My friend says that you don’t breathe — rather, you’re being breathed. you don’t think about it like you think about lifting your arms or eating. Something fills you with air again and again, rhythmically, even when you sleep. I can’t even imagine that moment, I’ve never seen it, of being filled with breath for the first time.

redundant

I recently ran into a friend who has been saying since I met him six years ago that the whole world is redundant. All that can be written has been written, that can be said has been said. There are only so many words, which is true, and all the combinations of words have been played out. We are born into a world that doesn’t need our thoughts because they have already been thought.

I used to try to believe him, because he’s older and so what did I know. And a part of me still wants to try to believe him, because he’s my friend, and because I never said I know how to live this life. And because he’s read way, way, way more books than I have.

Maybe it’s because I, naive me, is bringing a whole new person into the world, but I couldn’t listen to it last time he told me. Now I have to believe that this world is new and that each person who enters it isn’t just the same as each person who has entered it already. My body is changing, my sense of height and depth and scale and smell and taste, everything is different.
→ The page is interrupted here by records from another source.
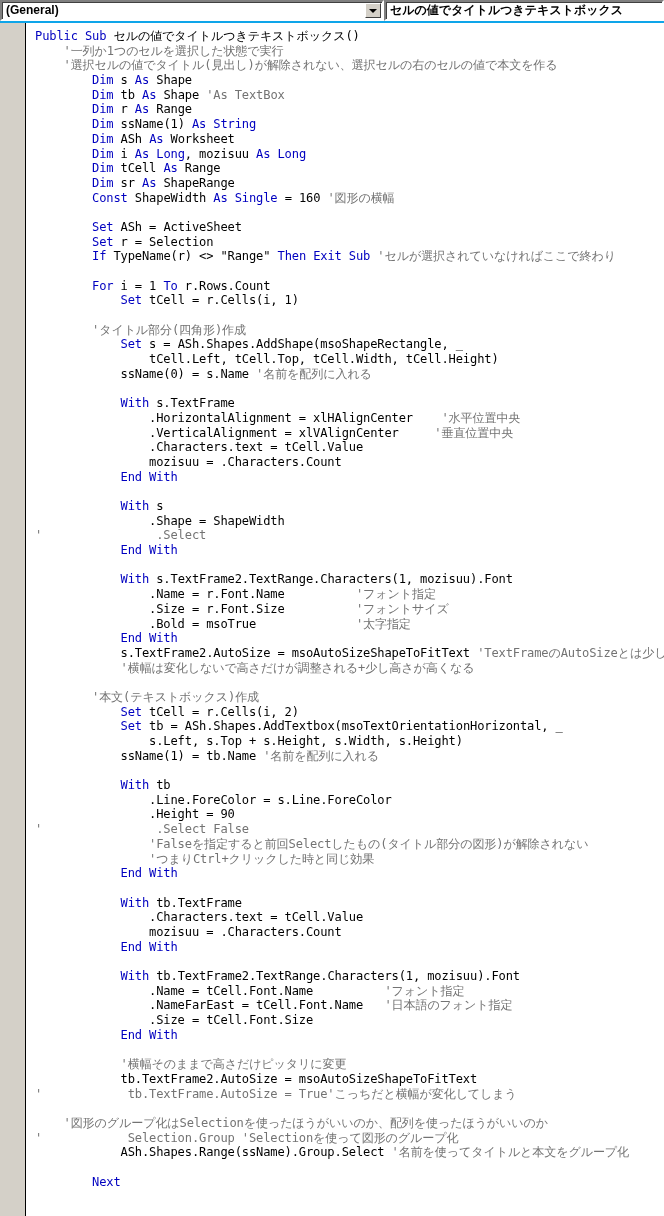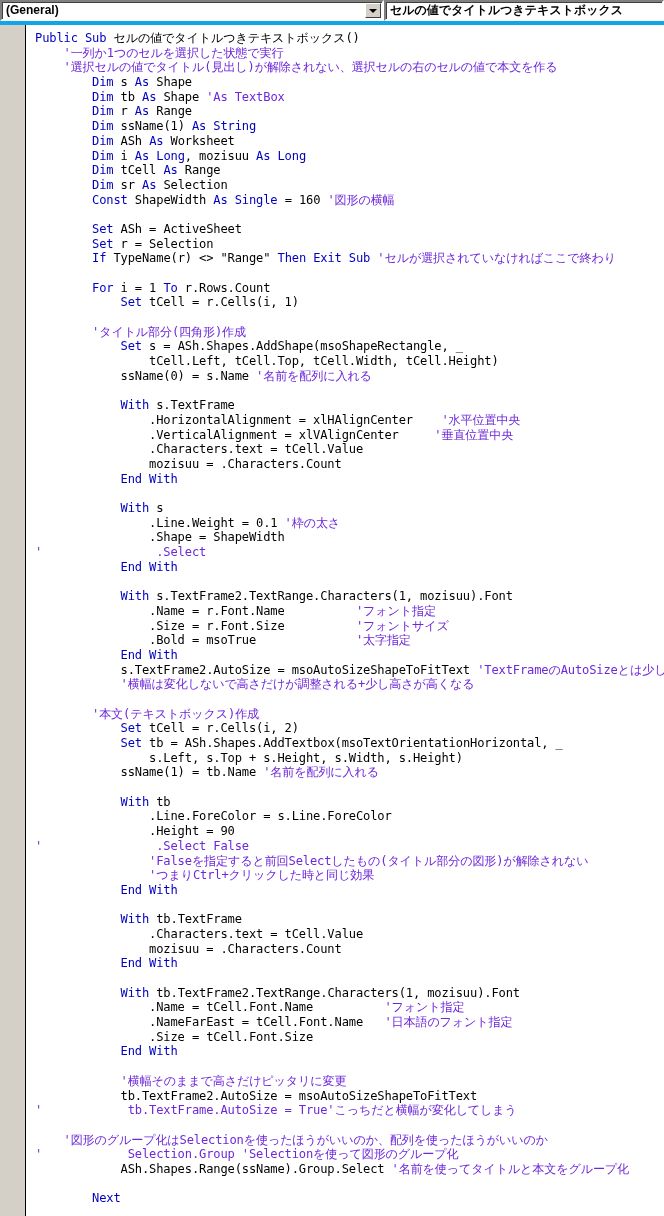--- a/index.html
+++ b/index.html
@@ -56,7 +56,7 @@
     position:absolute;left:0;top:21px;width:664px;height:1195px;
     background:#ffffff;
     box-sizing:border-box;
-    border-top:4px solid #0ea5e9;
+    border-top:2px solid #0ea5e9;
     overflow:hidden;
   }
   .margin-indicator{

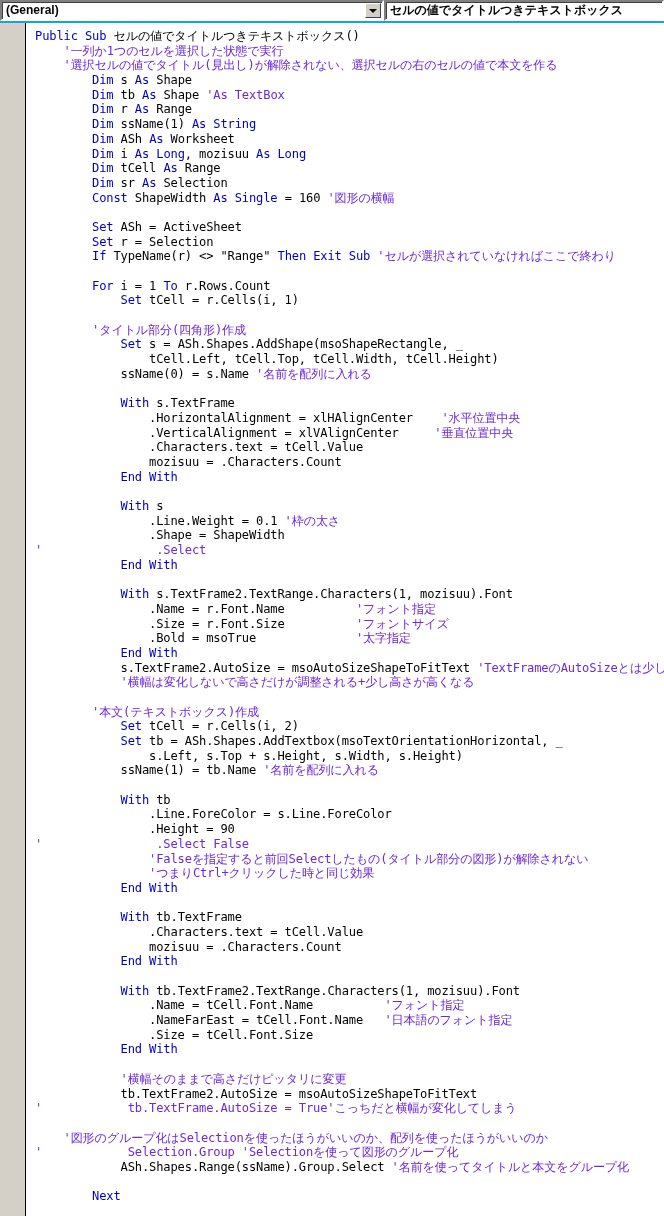--- a/index.html
+++ b/index.html
@@ -81,7 +81,7 @@
     letter-spacing:-0.15px;
   }
   .kw{color:#0000c0;}
-  .cm{color:#6d28d9;}
+  .cm{color:#737373;}
   .pl{color:#000000;}
 </style>
 </head>

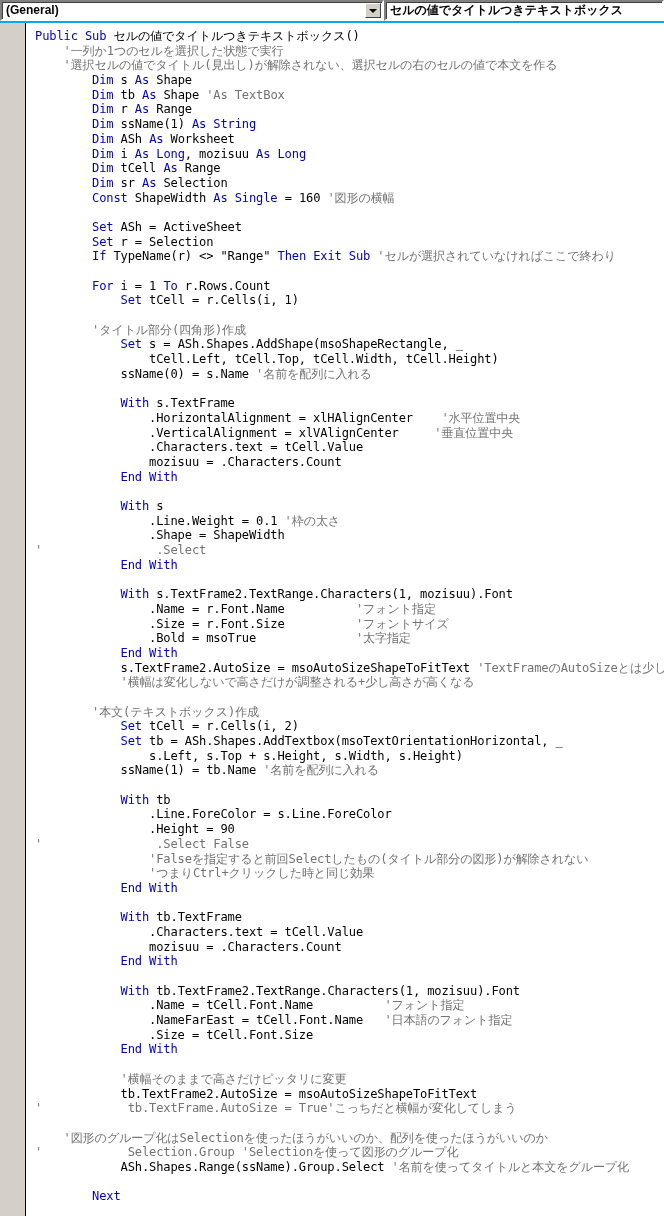--- a/index.html
+++ b/index.html
@@ -117,7 +117,7 @@
         <div class="code-line"><span class="pl">        </span><span class="kw">Dim </span><span class="pl">ASh </span><span class="kw">As </span><span class="pl">Worksheet</span></div>
         <div class="code-line"><span class="pl">        </span><span class="kw">Dim </span><span class="pl">i </span><span class="kw">As Long</span><span class="pl">, mozisuu </span><span class="kw">As Long</span></div>
         <div class="code-line"><span class="pl">        </span><span class="kw">Dim </span><span class="pl">tCell </span><span class="kw">As </span><span class="pl">Range</span></div>
-        <div class="code-line"><span class="pl">        </span><span class="kw">Dim </span><span class="pl">sr </span><span class="kw">As </span><span class="pl">Selection</span></div>
+        <div class="code-line"><span class="pl">        </span><span class="kw">Dim </span><span class="pl">sr </span><span class="kw">As </span><span class="pl">ShapeRange</span></div>
         <div class="code-line"><span class="pl">        </span><span class="kw">Const </span><span class="pl">ShapeWidth </span><span class="kw">As Single</span><span class="pl"> = 160 </span><span class="cm">'図形の横幅</span></div>
         <div class="code-line">&nbsp;</div>
         <div class="code-line"><span class="pl">        </span><span class="kw">Set </span><span class="pl">ASh = ActiveSheet</span></div>

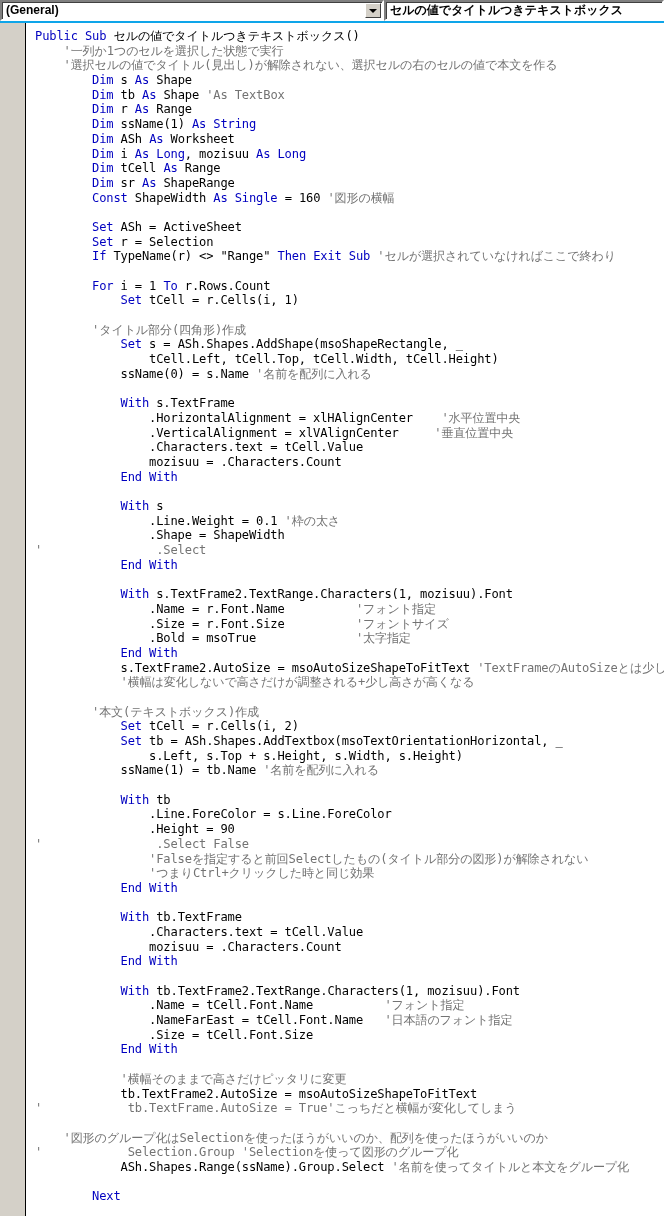--- a/index.html
+++ b/index.html
@@ -140,7 +140,6 @@
         <div class="code-line"><span class="pl">            </span><span class="kw">End With</span></div>
         <div class="code-line">&nbsp;</div>
         <div class="code-line"><span class="pl">            </span><span class="kw">With </span><span class="pl">s</span></div>
-        <div class="code-line"><span class="pl">                .Line.Weight = 0.1 </span><span class="cm">'枠の太さ</span></div>
         <div class="code-line"><span class="pl">                .Shape = ShapeWidth</span></div>
         <div class="code-line"><span class="cm">'                .Select</span></div>
         <div class="code-line"><span class="pl">            </span><span class="kw">End With</span></div>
Recently I was asked if I’ve ever walked into a room and felt like I’ve never seen it before — the person was a therapist and she was gauging how much I detach from my body and sense of self. She concluded that I detach no more than anyone else, but my passion for her question surprised me. Because I feel like I always walk into a room and feel like I’ve never seen it before. Was that couch always so low? Was that hallway so wide? Has it always been dark in that corner? Did the sun always make a quadrangle right on top of that painting? Steve and I go on walks each morning, and often we’re walking the same route. But each time I feel like I’ve never seen one or another house before ever. I’m sure it’s not new, I’m sure it didn’t grow over the grass overnight, but I’m seeing it for the first time. Maybe that’s because we’ve left five minutes early and the light is different enough that the paint color strikes me, or maybe it’s because the grass is longer and I suddenly notice scale, or because the flowers are falling and I see their new muted color in relation to brick and siding. Being in this particular self is unironic, it’s not cynical, and it doesn’t make for good jokes or cutting quips, and it probably doesn’t come across as very smart. But every walk is different. Every time I come home, I see my home for the first time.

past the fear

I had to do something this morning that’s good but which brings me fear because it involves teaching and facing the public and I am more at peace in my house. I was anxious about it over the weekend until I came to this terrible logic. I thought of Annie Dillard and how she says that in order to chop wood you have to aim through the chopping block. Mike Tyson said that about boxing: he punched past his opponent. And I’ve heard that about runners: run through the finish line. So why not use that logic here, because after that scary thing I won’t be scared anymore, and the fear doesn’t help me at all. So I pictured myself already finished with the morning, back in my studio, safe with my peanut butter and graham crackers. Oh maybe that’s avoidance, but it worked. I could picture myself already done with the fear, never having felt the fear to begin with, and it calmed me a great deal, and of course the morning was fine.

wading

Wading through a spell of hormones is like swimming in an ocean and entering a patch of warm water. Every emotion swells up and under I go. Logic is a useless rock underfoot. I am waiting to swim out of it. (I read in a book on pregnancy that each day inside these nine months of hormones is equivalent to swallowing 100 birth control pills. Salty.)